> [Exercise prompt]
Exactly the lines from the one holding "(54, 511) none" through the final line of the data are wanted, copied as written.

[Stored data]
▶
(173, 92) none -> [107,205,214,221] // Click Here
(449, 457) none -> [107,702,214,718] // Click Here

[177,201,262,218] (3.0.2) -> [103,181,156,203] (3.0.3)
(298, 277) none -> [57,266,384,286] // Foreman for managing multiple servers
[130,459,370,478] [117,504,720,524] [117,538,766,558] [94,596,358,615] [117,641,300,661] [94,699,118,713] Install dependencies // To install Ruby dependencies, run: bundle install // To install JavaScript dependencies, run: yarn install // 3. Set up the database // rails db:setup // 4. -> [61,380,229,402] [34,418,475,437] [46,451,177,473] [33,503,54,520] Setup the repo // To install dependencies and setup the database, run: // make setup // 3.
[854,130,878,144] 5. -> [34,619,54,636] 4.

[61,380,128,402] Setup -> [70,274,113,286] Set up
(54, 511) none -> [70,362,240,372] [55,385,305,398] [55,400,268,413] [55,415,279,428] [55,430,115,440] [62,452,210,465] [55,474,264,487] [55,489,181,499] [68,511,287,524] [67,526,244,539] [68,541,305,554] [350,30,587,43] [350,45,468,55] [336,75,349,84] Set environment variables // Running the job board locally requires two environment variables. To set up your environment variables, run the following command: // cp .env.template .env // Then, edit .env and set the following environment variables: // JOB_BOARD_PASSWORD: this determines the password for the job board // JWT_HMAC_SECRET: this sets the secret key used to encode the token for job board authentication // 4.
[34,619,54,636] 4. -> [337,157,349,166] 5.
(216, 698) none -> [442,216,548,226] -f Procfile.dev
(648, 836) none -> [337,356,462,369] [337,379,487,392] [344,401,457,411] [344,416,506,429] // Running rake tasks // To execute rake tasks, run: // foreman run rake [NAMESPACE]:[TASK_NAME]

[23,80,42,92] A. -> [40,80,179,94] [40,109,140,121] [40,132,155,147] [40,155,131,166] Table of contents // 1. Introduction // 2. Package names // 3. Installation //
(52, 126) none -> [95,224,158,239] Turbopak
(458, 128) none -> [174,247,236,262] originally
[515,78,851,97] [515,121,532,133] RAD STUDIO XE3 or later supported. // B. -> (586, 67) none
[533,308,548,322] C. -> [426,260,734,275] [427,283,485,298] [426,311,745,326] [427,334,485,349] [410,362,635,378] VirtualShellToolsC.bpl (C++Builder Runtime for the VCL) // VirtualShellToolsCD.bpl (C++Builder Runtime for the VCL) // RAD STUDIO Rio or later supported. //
◀
> [Response area]
(54, 511) none -> [70,362,240,372] [55,385,305,398] [55,400,268,413] [55,415,279,428] [55,430,115,440] [62,452,210,465] [55,474,264,487] [55,489,181,499] [68,511,287,524] [67,526,244,539] [68,541,305,554] [350,30,587,43] [350,45,468,55] [336,75,349,84] Set environment variables // Running the job board locally requires two environment variables. To set up your environment variables, run the following command: // cp .env.template .env // Then, edit .env and set the following environment variables: // JOB_BOARD_PASSWORD: this determines the password for the job board // JWT_HMAC_SECRET: this sets the secret key used to encode the token for job board authentication // 4.
[34,619,54,636] 4. -> [337,157,349,166] 5.
(216, 698) none -> [442,216,548,226] -f Procfile.dev
(648, 836) none -> [337,356,462,369] [337,379,487,392] [344,401,457,411] [344,416,506,429] // Running rake tasks // To execute rake tasks, run: // foreman run rake [NAMESPACE]:[TASK_NAME]

[23,80,42,92] A. -> [40,80,179,94] [40,109,140,121] [40,132,155,147] [40,155,131,166] Table of contents // 1. Introduction // 2. Package names // 3. Installation //
(52, 126) none -> [95,224,158,239] Turbopak
(458, 128) none -> [174,247,236,262] originally
[515,78,851,97] [515,121,532,133] RAD STUDIO XE3 or later supported. // B. -> (586, 67) none
[533,308,548,322] C. -> [426,260,734,275] [427,283,485,298] [426,311,745,326] [427,334,485,349] [410,362,635,378] VirtualShellToolsC.bpl (C++Builder Runtime for the VCL) // VirtualShellToolsCD.bpl (C++Builder Runtime for the VCL) // RAD STUDIO Rio or later supported. //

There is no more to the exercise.